Trump Berates 'sick' News Media In Fresh Tirade

CNN/Stylemagazine.com Newswire | 8/23/2017, 8:43 a.m.
Think President Trump couldn't ratchet up his attacks on the news media any more than he already has?
Donald Trump

Brian Stelter

(CNN Money) -- Think President Trump couldn't ratchet up his attacks on the news media any more than he already has?

Think again.

At a rally in Phoenix on Tuesday, the president called journalists "liars" and "sick people" who are fomenting "division" in the country and "trying to take away our history and our heritage."

He encouraged his audience to boo and chant anti-media slogans, knowing the rally was being broadcast live on television.

And he repeatedly portrayed the news media as an enemy of the American people, recalling his claims to that effect from February.

"I really think they don't like our country. I really believe that," Trump said.

Later, he added: "You would think they want to make our country great again. And I honestly believe they don't."

The Society of Professional Journalists, an advocacy and education group, was compelled to respond: "Despite what President Trump says, journalists love the USA. We go to work each day to inform people about OUR country."

Republican pollster Frank Luntz remarked in a tweet: "Trump doesn't just criticize media more than he criticizes neo-Nazis -- he criticizes them more than radical Islamic terrorists."

Media bashing was a major theme throughout the president's 77-minute speech.

His anger about news coverage of his response to violence in Charlottesville, Virginia was apparent from the start. Trump claimed his words about Charlottesville were "perfect" but the "damned dishonest" media didn't hear him. He did not, however, repeat his controversial claim that "both sides" were to blame for the violence.

"Trump knows that his supporters don't feel like he got a fair shake out of Charlottesville -- love to see him fighting back," Breitbart's White House correspondent Charlie Spiering commented on Twitter.

Trump also got personal, calling ABC's chief anchor George Stephanopoulos "little George." And he described the Washington Post as a "lobbying tool for Amazon." (The Post is owned by Amazon CEO Jeff Bezos.)

Several of the president's statements about the press were incorrect.

Trump repeated past claims that journalists routinely make up sources and create stories out of whole cloth. He also said several times that the television cameras in the arena weren't showing his remarks live.

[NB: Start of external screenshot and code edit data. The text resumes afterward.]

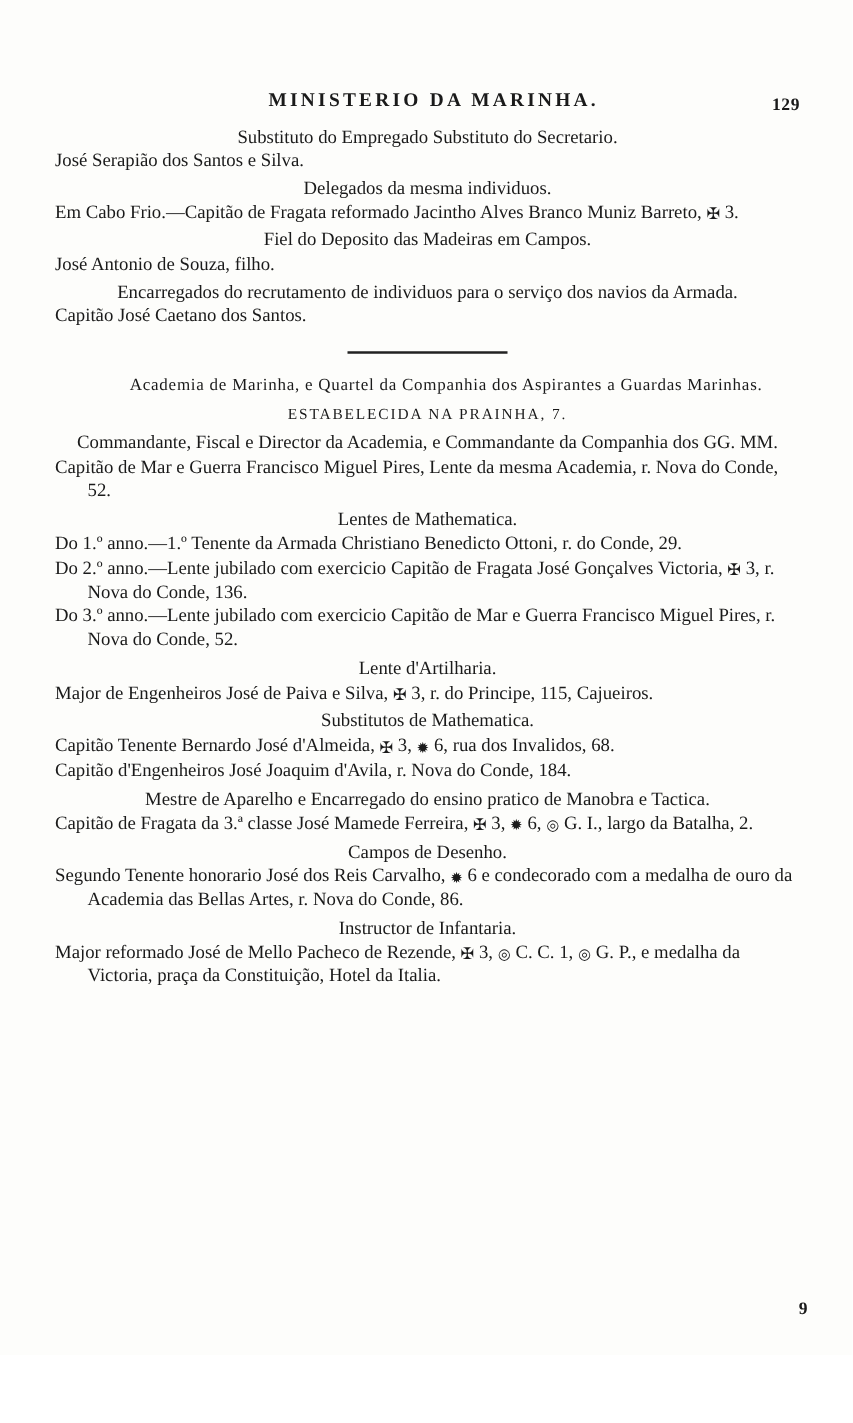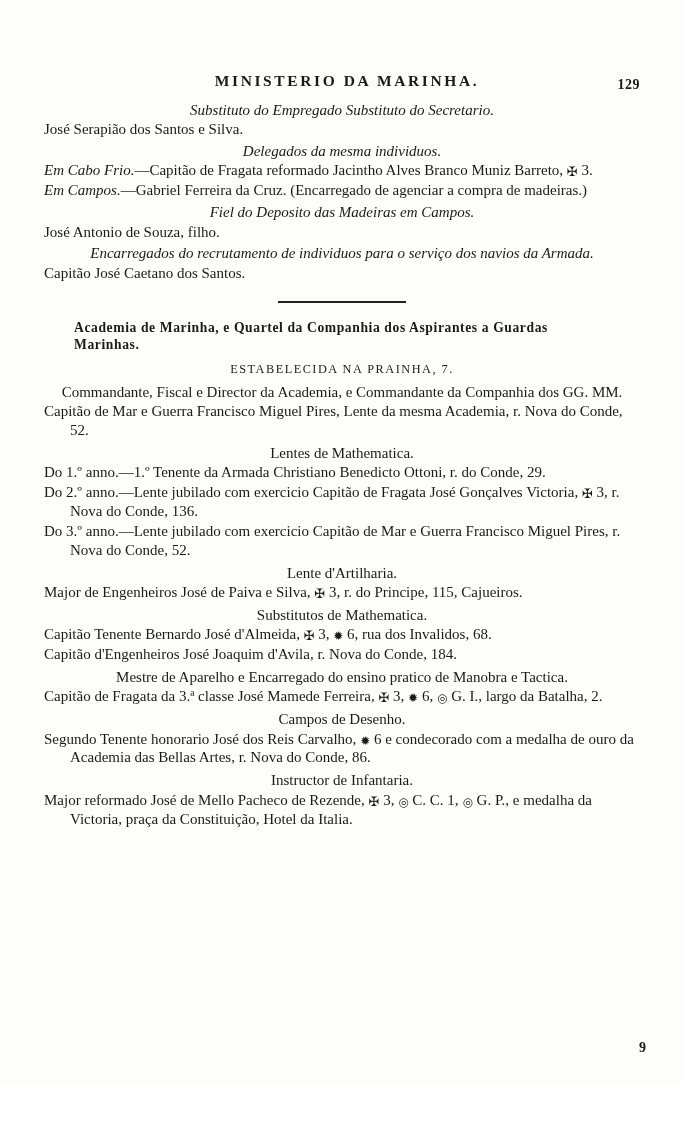--- a/index.html
+++ b/index.html
@@ -53,7 +53,6 @@
   
   .center-italic {
     text-align: center;
-    font-style: italic;
     font-size: 15px;
     line-height: 1.22;
     margin: 3px 0 1px 0;

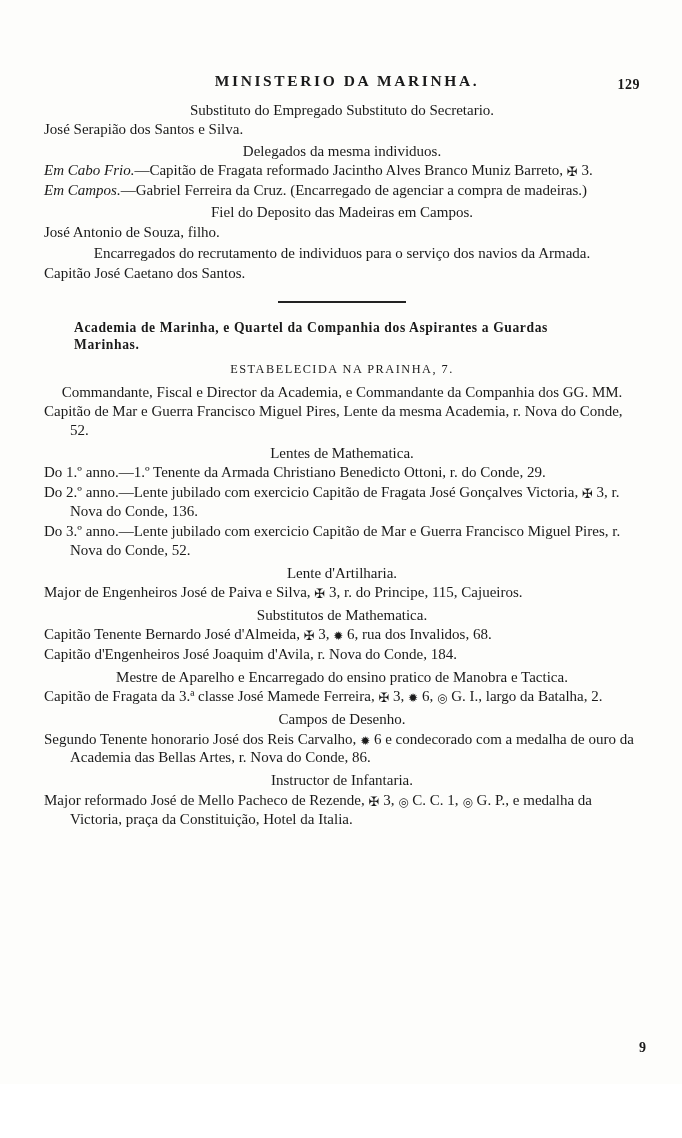--- a/index.html
+++ b/index.html
@@ -70,7 +70,7 @@
   .entry.hang {
     text-indent: -26px;
   }
-  .entry .it { font-style: italic; }
+  .entry .it { }
 
   .rule {
     width: 128px;

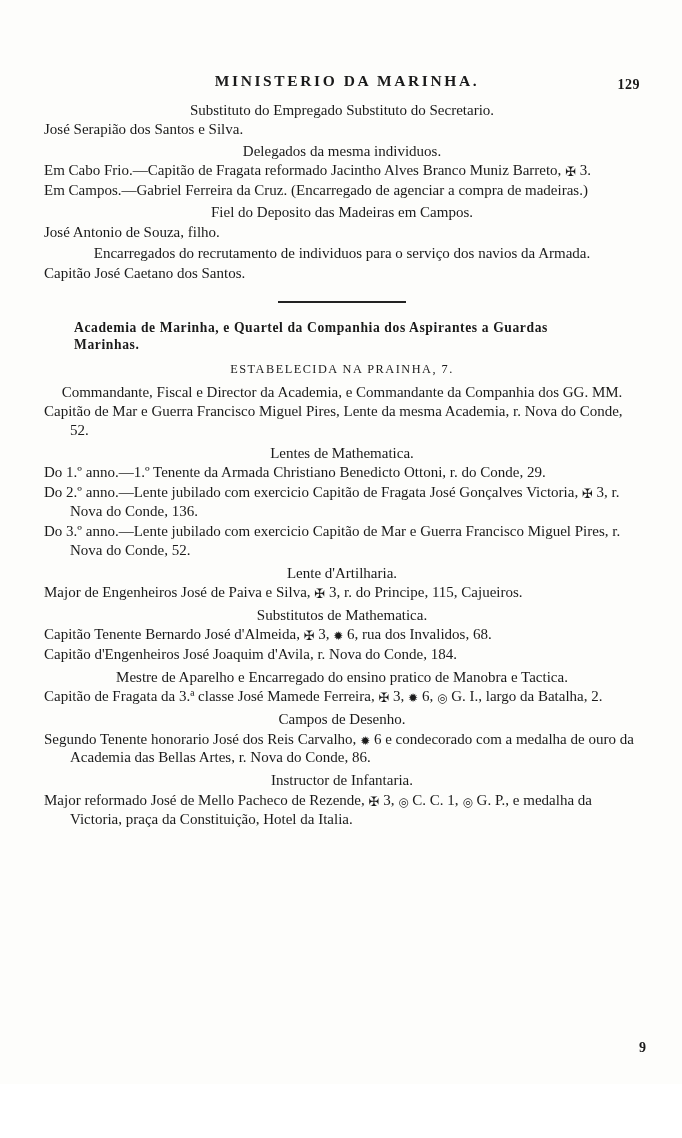--- a/index.html
+++ b/index.html
@@ -135,9 +135,6 @@
       <span class="it">Em Cabo Frio.</span><span>—Capitão de Fragata reformado Jacintho Alves Branco Muniz Barreto, </span><span class="sym sym-cross">✠</span><span> 3.</span>
     </div>
 
-    <div class="entry hang">
-      <span class="it">Em Campos.</span><span>—Gabriel Ferreira da Cruz. (Encarregado de agenciar a compra de madeiras.)</span>
-    </div>
 
     <div class="center-italic">Fiel do Deposito das Madeiras em Campos.</div>
     <div class="entry hang">José Antonio de Souza, filho.</div>

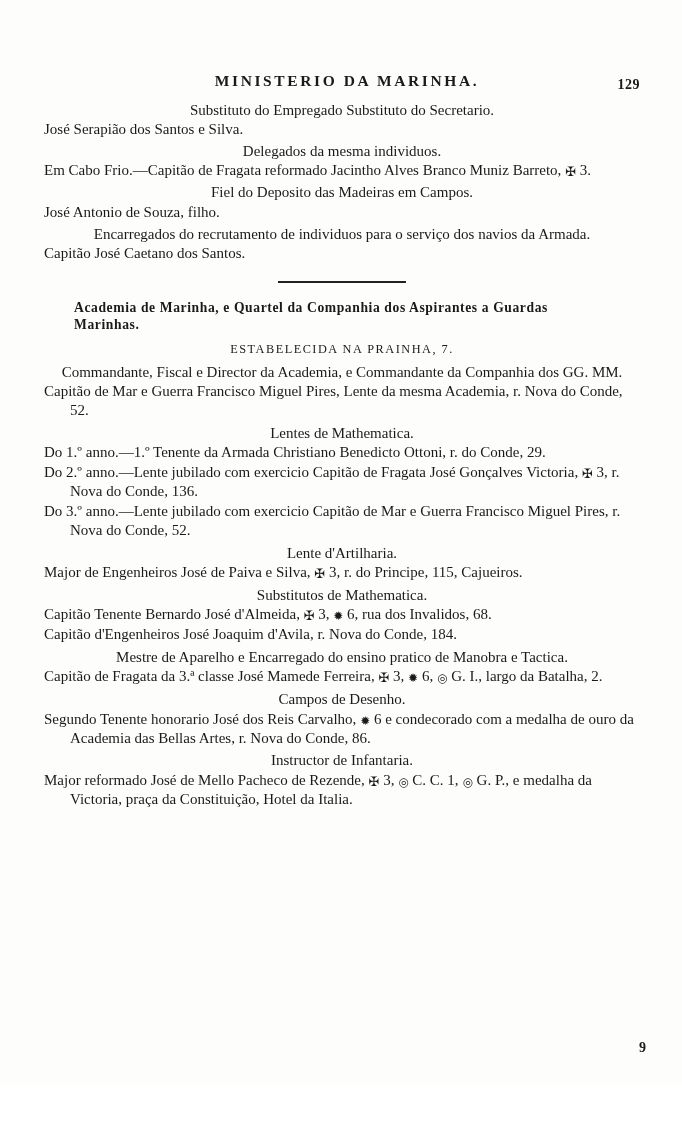--- a/index.html
+++ b/index.html
@@ -79,8 +79,8 @@
     margin: 18px auto 16px auto;
   }
   .section-head {
-    text-align: left;
-    font-weight: bold;
+    text-align: right;
+    font-weight: normal;
     font-size: 13.6px;
     letter-spacing: 0.6px;
     line-height: 1.3;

"The live red lights, they're turning those suckers off fast!" he said at one point, claiming that CNN was cutting away from his speech because he was being critical of the network.

CNN aired the speech in its entirety, including the chants of "CNN sucks" from rallygoers.

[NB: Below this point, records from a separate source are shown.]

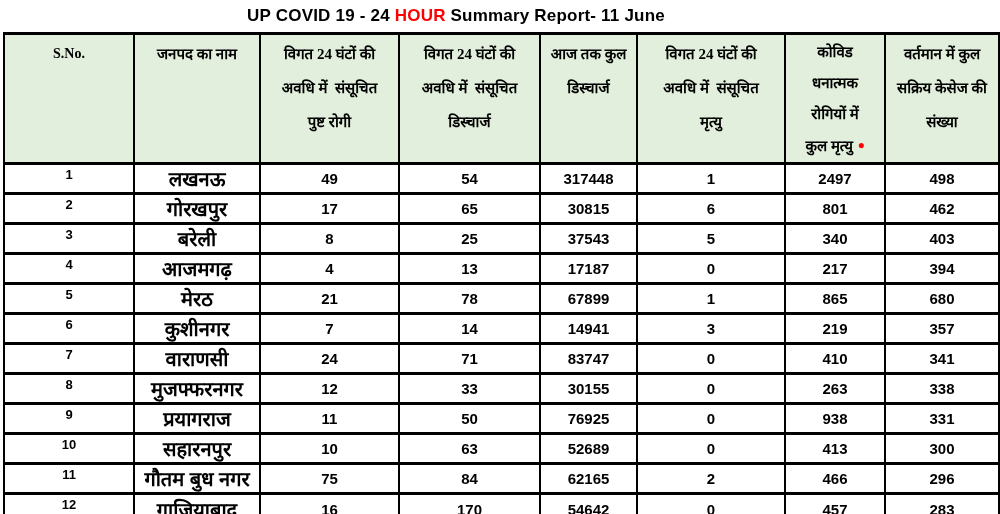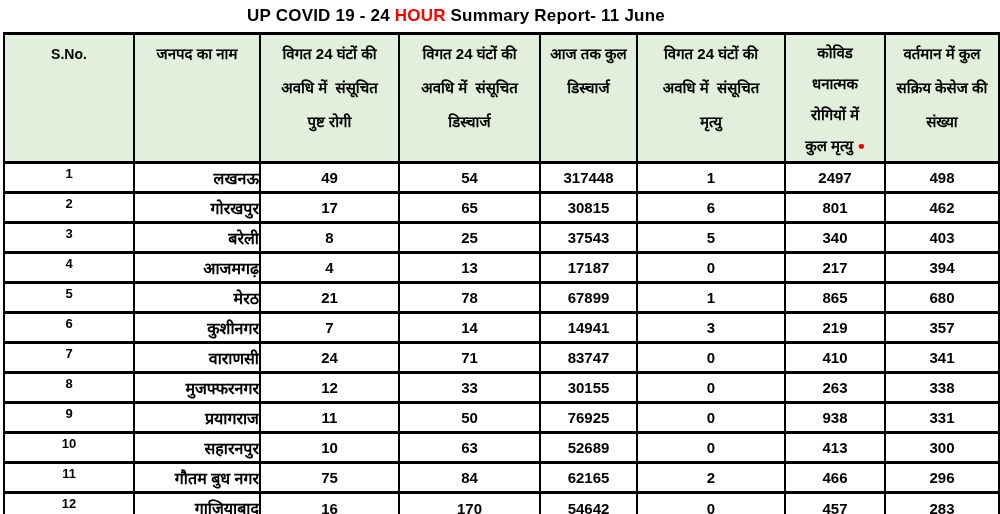--- a/index.html
+++ b/index.html
@@ -47,6 +47,7 @@
     white-space: pre-wrap;
     border-bottom-width: 3px;
     border-top-width: 3px;
+    font-family: Liberation Serif, serif;
   }
   thead th.c0 { font-size: 14px; }
   thead th.c6 { line-height: 31px; }

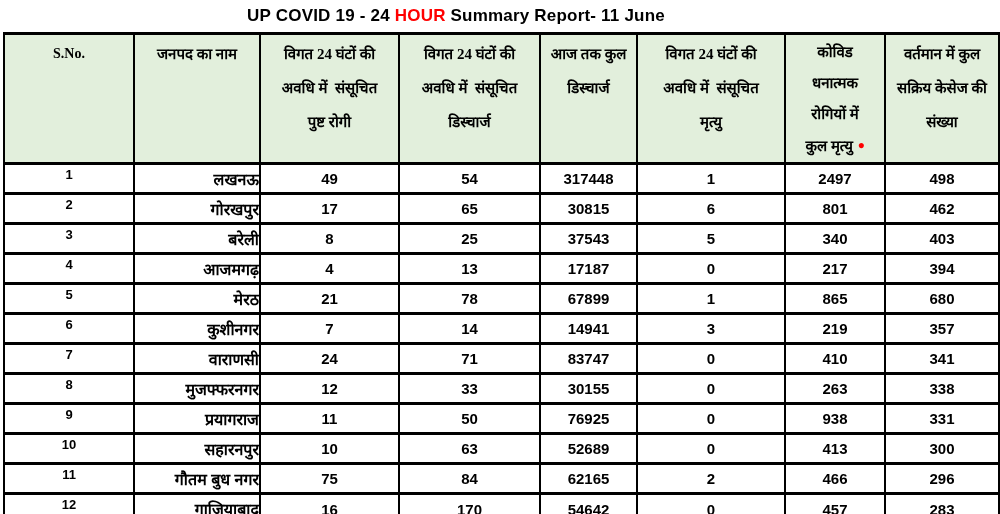--- a/index.html
+++ b/index.html
@@ -68,7 +68,7 @@
     line-height: 15px;
     padding-top: 2px;
   }
-  tbody td.c1 { font-size: 16px; text-align: right; }
+  tbody td.c1 { font-size: 20px; }
   tbody tr:last-child td { border-bottom: 0; }
 
   .dot {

The president also brought up Jeffrey Lord, the former CNN commentator who was outspoken in his support for the president. "They fired Jeffrey Lord. Poor Jeffrey," Trump lamented.

CNN severed ties with Lord after he tweeted a Nazi salute to a liberal activist. Lord said he was mocking the activist.

Fox News also carried the rally live. Trump praised Fox at length, and gave specific shout-outs to the show "Fox & Friends" and anchor Sean Hannity.

"How good is Hannity?" Trump asked as the crowd cheered.

Trump's fans, not surprisingly, savored his attacks against other media.

According to The New York Times, "members of the audience shouted epithets at reporters, some demanding that they stop tormenting the president with questions about his ties to Russia."

Eliza Collins, a reporter for USA Today, tweeted during the speech that "a man with a little boy on his shoulders is screaming 'rat!' at reporters in the press risers."

After Trump's speech ended, journalists outside the arena dodged rocks and tear gas while covering chaotic protests.